_What this task involves_
Look through the records below, and copy out every line that holds the string "none".

==== Material for this exercise ====

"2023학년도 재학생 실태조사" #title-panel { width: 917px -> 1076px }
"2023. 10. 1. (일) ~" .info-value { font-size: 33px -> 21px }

====
==== Material for this exercise ====

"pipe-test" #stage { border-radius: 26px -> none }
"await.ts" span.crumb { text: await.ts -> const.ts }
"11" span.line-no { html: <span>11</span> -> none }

====

_Exercise answer_
"pipe-test" #stage { border-radius: 26px -> none }
"11" span.line-no { html: <span>11</span> -> none }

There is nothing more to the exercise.